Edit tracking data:
☆ ☆ ☆ ☆
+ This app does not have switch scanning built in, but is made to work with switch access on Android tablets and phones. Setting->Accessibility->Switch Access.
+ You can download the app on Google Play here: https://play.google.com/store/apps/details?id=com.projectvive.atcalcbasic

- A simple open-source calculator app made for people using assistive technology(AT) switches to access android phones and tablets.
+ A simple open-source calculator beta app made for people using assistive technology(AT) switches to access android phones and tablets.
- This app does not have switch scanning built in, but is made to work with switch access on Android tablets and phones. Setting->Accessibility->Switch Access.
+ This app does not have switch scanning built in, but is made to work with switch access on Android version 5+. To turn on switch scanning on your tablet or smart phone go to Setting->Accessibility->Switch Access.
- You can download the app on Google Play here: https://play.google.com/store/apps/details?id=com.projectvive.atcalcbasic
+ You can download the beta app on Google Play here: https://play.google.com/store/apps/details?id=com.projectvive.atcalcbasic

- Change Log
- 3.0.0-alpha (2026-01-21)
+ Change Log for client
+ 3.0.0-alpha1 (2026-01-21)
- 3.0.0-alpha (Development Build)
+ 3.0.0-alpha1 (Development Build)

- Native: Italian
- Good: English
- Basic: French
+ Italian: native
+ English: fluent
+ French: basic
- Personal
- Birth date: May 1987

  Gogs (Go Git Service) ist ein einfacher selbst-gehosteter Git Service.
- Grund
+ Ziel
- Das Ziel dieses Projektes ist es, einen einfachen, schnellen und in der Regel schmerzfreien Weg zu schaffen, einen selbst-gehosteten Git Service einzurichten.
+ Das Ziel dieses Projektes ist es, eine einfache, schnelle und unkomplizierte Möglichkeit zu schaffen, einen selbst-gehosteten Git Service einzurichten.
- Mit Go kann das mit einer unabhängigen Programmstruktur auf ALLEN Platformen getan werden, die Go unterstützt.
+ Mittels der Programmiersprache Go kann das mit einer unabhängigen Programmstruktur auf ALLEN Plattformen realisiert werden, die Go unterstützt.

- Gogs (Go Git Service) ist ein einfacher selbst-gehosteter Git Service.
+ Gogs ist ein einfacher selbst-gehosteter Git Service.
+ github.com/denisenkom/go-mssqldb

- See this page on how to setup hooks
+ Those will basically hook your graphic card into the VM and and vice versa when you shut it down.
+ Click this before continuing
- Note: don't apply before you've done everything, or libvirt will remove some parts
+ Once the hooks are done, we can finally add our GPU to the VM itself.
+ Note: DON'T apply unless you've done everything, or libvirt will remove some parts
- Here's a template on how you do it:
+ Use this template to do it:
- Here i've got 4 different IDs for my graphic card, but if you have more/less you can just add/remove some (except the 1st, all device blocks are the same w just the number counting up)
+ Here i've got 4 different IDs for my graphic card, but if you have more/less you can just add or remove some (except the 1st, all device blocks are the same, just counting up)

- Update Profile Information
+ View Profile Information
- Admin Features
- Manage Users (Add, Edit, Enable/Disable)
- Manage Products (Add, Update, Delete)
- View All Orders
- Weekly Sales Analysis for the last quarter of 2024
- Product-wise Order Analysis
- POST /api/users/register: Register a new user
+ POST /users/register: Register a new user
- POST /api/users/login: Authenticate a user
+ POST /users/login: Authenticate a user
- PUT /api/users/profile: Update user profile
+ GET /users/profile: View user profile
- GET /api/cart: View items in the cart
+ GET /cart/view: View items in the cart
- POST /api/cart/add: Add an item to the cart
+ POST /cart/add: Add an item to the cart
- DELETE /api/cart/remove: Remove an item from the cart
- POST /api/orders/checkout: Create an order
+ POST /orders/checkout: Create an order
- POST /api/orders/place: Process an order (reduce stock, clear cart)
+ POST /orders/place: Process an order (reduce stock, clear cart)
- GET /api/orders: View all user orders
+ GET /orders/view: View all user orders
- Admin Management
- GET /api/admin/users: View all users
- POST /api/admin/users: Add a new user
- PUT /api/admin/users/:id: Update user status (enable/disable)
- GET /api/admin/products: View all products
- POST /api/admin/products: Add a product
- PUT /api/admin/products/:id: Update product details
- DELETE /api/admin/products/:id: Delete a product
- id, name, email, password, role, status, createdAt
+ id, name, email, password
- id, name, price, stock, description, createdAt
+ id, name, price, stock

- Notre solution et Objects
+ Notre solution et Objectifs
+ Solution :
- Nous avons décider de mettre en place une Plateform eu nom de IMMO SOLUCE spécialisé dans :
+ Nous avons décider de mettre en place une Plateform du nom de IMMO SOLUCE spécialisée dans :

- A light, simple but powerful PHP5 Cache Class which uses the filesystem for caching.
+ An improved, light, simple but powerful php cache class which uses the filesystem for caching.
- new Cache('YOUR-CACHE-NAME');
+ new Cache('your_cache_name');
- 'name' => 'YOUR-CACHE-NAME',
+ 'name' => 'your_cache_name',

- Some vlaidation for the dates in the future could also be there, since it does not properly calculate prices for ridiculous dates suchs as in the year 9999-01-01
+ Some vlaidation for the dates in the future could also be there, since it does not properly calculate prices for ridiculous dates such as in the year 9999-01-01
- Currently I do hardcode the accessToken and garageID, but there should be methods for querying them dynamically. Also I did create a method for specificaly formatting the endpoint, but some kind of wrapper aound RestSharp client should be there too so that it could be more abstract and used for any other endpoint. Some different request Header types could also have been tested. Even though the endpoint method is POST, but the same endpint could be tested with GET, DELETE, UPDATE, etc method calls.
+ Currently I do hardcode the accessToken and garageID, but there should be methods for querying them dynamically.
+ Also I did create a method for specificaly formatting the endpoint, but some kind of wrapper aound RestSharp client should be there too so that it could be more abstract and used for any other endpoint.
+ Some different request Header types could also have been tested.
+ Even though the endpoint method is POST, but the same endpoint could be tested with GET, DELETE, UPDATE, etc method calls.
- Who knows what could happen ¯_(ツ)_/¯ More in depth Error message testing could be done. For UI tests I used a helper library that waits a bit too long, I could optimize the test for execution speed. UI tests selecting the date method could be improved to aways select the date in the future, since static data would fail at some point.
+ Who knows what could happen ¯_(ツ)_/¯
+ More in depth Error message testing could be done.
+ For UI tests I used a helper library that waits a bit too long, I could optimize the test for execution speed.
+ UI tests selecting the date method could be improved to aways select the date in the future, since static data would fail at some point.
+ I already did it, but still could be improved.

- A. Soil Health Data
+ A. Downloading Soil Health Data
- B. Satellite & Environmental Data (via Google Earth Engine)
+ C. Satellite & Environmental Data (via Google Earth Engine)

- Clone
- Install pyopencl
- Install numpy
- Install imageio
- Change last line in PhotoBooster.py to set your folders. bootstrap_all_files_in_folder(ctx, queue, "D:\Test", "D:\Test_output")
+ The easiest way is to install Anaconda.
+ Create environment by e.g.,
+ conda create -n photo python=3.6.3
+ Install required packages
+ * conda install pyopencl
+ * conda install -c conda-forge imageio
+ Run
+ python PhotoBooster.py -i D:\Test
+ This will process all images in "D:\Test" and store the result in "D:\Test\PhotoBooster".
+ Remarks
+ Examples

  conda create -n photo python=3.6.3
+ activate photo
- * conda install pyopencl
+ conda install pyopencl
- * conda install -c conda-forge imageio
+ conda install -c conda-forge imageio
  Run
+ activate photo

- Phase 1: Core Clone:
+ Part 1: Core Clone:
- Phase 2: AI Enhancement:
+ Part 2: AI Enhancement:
☆ ☆ ☆ ☆
**WORK INSTRUCTION**
Repeat all the lines above, keeping them exactly as they are.

**SOLUTION TO THIS PROBLEM**
+ This app does not have switch scanning built in, but is made to work with switch access on Android tablets and phones. Setting->Accessibility->Switch Access.
+ You can download the app on Google Play here: https://play.google.com/store/apps/details?id=com.projectvive.atcalcbasic

- A simple open-source calculator app made for people using assistive technology(AT) switches to access android phones and tablets.
+ A simple open-source calculator beta app made for people using assistive technology(AT) switches to access android phones and tablets.
- This app does not have switch scanning built in, but is made to work with switch access on Android tablets and phones. Setting->Accessibility->Switch Access.
+ This app does not have switch scanning built in, but is made to work with switch access on Android version 5+. To turn on switch scanning on your tablet or smart phone go to Setting->Accessibility->Switch Access.
- You can download the app on Google Play here: https://play.google.com/store/apps/details?id=com.projectvive.atcalcbasic
+ You can download the beta app on Google Play here: https://play.google.com/store/apps/details?id=com.projectvive.atcalcbasic

- Change Log
- 3.0.0-alpha (2026-01-21)
+ Change Log for client
+ 3.0.0-alpha1 (2026-01-21)
- 3.0.0-alpha (Development Build)
+ 3.0.0-alpha1 (Development Build)

- Native: Italian
- Good: English
- Basic: French
+ Italian: native
+ English: fluent
+ French: basic
- Personal
- Birth date: May 1987

  Gogs (Go Git Service) ist ein einfacher selbst-gehosteter Git Service.
- Grund
+ Ziel
- Das Ziel dieses Projektes ist es, einen einfachen, schnellen und in der Regel schmerzfreien Weg zu schaffen, einen selbst-gehosteten Git Service einzurichten.
+ Das Ziel dieses Projektes ist es, eine einfache, schnelle und unkomplizierte Möglichkeit zu schaffen, einen selbst-gehosteten Git Service einzurichten.
- Mit Go kann das mit einer unabhängigen Programmstruktur auf ALLEN Platformen getan werden, die Go unterstützt.
+ Mittels der Programmiersprache Go kann das mit einer unabhängigen Programmstruktur auf ALLEN Plattformen realisiert werden, die Go unterstützt.

- Gogs (Go Git Service) ist ein einfacher selbst-gehosteter Git Service.
+ Gogs ist ein einfacher selbst-gehosteter Git Service.
+ github.com/denisenkom/go-mssqldb

- See this page on how to setup hooks
+ Those will basically hook your graphic card into the VM and and vice versa when you shut it down.
+ Click this before continuing
- Note: don't apply before you've done everything, or libvirt will remove some parts
+ Once the hooks are done, we can finally add our GPU to the VM itself.
+ Note: DON'T apply unless you've done everything, or libvirt will remove some parts
- Here's a template on how you do it:
+ Use this template to do it:
- Here i've got 4 different IDs for my graphic card, but if you have more/less you can just add/remove some (except the 1st, all device blocks are the same w just the number counting up)
+ Here i've got 4 different IDs for my graphic card, but if you have more/less you can just add or remove some (except the 1st, all device blocks are the same, just counting up)

- Update Profile Information
+ View Profile Information
- Admin Features
- Manage Users (Add, Edit, Enable/Disable)
- Manage Products (Add, Update, Delete)
- View All Orders
- Weekly Sales Analysis for the last quarter of 2024
- Product-wise Order Analysis
- POST /api/users/register: Register a new user
+ POST /users/register: Register a new user
- POST /api/users/login: Authenticate a user
+ POST /users/login: Authenticate a user
- PUT /api/users/profile: Update user profile
+ GET /users/profile: View user profile
- GET /api/cart: View items in the cart
+ GET /cart/view: View items in the cart
- POST /api/cart/add: Add an item to the cart
+ POST /cart/add: Add an item to the cart
- DELETE /api/cart/remove: Remove an item from the cart
- POST /api/orders/checkout: Create an order
+ POST /orders/checkout: Create an order
- POST /api/orders/place: Process an order (reduce stock, clear cart)
+ POST /orders/place: Process an order (reduce stock, clear cart)
- GET /api/orders: View all user orders
+ GET /orders/view: View all user orders
- Admin Management
- GET /api/admin/users: View all users
- POST /api/admin/users: Add a new user
- PUT /api/admin/users/:id: Update user status (enable/disable)
- GET /api/admin/products: View all products
- POST /api/admin/products: Add a product
- PUT /api/admin/products/:id: Update product details
- DELETE /api/admin/products/:id: Delete a product
- id, name, email, password, role, status, createdAt
+ id, name, email, password
- id, name, price, stock, description, createdAt
+ id, name, price, stock

- Notre solution et Objects
+ Notre solution et Objectifs
+ Solution :
- Nous avons décider de mettre en place une Plateform eu nom de IMMO SOLUCE spécialisé dans :
+ Nous avons décider de mettre en place une Plateform du nom de IMMO SOLUCE spécialisée dans :

- A light, simple but powerful PHP5 Cache Class which uses the filesystem for caching.
+ An improved, light, simple but powerful php cache class which uses the filesystem for caching.
- new Cache('YOUR-CACHE-NAME');
+ new Cache('your_cache_name');
- 'name' => 'YOUR-CACHE-NAME',
+ 'name' => 'your_cache_name',

- Some vlaidation for the dates in the future could also be there, since it does not properly calculate prices for ridiculous dates suchs as in the year 9999-01-01
+ Some vlaidation for the dates in the future could also be there, since it does not properly calculate prices for ridiculous dates such as in the year 9999-01-01
- Currently I do hardcode the accessToken and garageID, but there should be methods for querying them dynamically. Also I did create a method for specificaly formatting the endpoint, but some kind of wrapper aound RestSharp client should be there too so that it could be more abstract and used for any other endpoint. Some different request Header types could also have been tested. Even though the endpoint method is POST, but the same endpint could be tested with GET, DELETE, UPDATE, etc method calls.
+ Currently I do hardcode the accessToken and garageID, but there should be methods for querying them dynamically.
+ Also I did create a method for specificaly formatting the endpoint, but some kind of wrapper aound RestSharp client should be there too so that it could be more abstract and used for any other endpoint.
+ Some different request Header types could also have been tested.
+ Even though the endpoint method is POST, but the same endpoint could be tested with GET, DELETE, UPDATE, etc method calls.
- Who knows what could happen ¯_(ツ)_/¯ More in depth Error message testing could be done. For UI tests I used a helper library that waits a bit too long, I could optimize the test for execution speed. UI tests selecting the date method could be improved to aways select the date in the future, since static data would fail at some point.
+ Who knows what could happen ¯_(ツ)_/¯
+ More in depth Error message testing could be done.
+ For UI tests I used a helper library that waits a bit too long, I could optimize the test for execution speed.
+ UI tests selecting the date method could be improved to aways select the date in the future, since static data would fail at some point.
+ I already did it, but still could be improved.

- A. Soil Health Data
+ A. Downloading Soil Health Data
- B. Satellite & Environmental Data (via Google Earth Engine)
+ C. Satellite & Environmental Data (via Google Earth Engine)

- Clone
- Install pyopencl
- Install numpy
- Install imageio
- Change last line in PhotoBooster.py to set your folders. bootstrap_all_files_in_folder(ctx, queue, "D:\Test", "D:\Test_output")
+ The easiest way is to install Anaconda.
+ Create environment by e.g.,
+ conda create -n photo python=3.6.3
+ Install required packages
+ * conda install pyopencl
+ * conda install -c conda-forge imageio
+ Run
+ python PhotoBooster.py -i D:\Test
+ This will process all images in "D:\Test" and store the result in "D:\Test\PhotoBooster".
+ Remarks
+ Examples

  conda create -n photo python=3.6.3
+ activate photo
- * conda install pyopencl
+ conda install pyopencl
- * conda install -c conda-forge imageio
+ conda install -c conda-forge imageio
  Run
+ activate photo

- Phase 1: Core Clone:
+ Part 1: Core Clone:
- Phase 2: AI Enhancement:
+ Part 2: AI Enhancement:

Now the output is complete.